Exercise directions: Return the listing that follows exactly, with no pictures included.

Working data:
============================================================

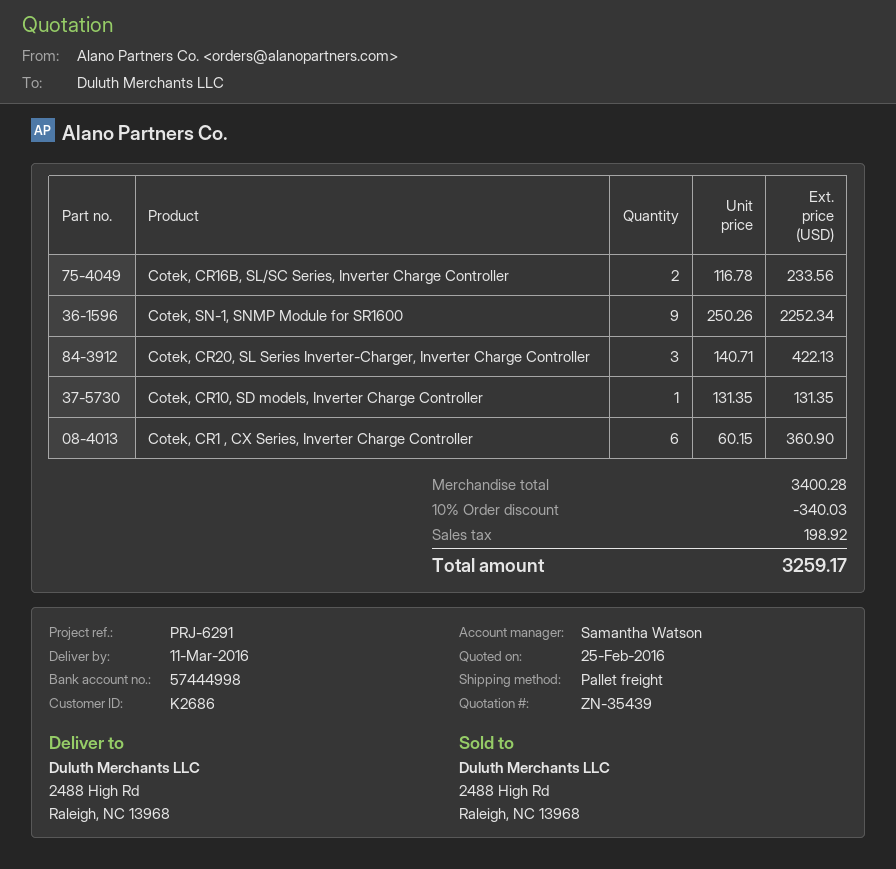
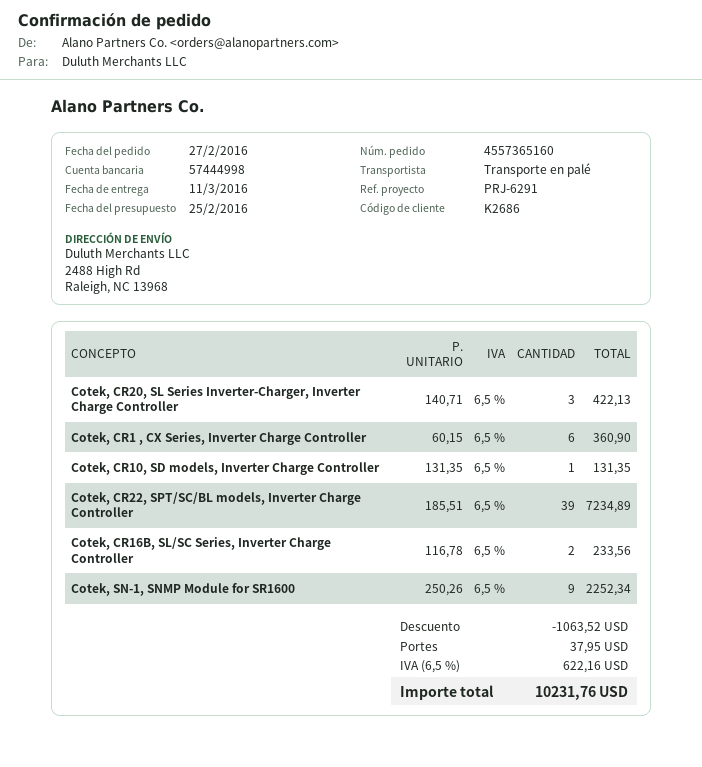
Cotek, CR22, SPT/SC/BL models, Inverter Charge Controller: none -> 39 x 185.51 = 7234.89
discount: 340.03 -> 1063.52
shipping: none -> 37.95
tax: 198.92 -> 622.16
total: 3259.17 -> 10231.76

============================================================

Answer to this exercise:
Cotek, CR22, SPT/SC/BL models, Inverter Charge Controller: none -> 39 x 185.51 = 7234.89
discount: 340.03 -> 1063.52
shipping: none -> 37.95
tax: 198.92 -> 622.16
total: 3259.17 -> 10231.76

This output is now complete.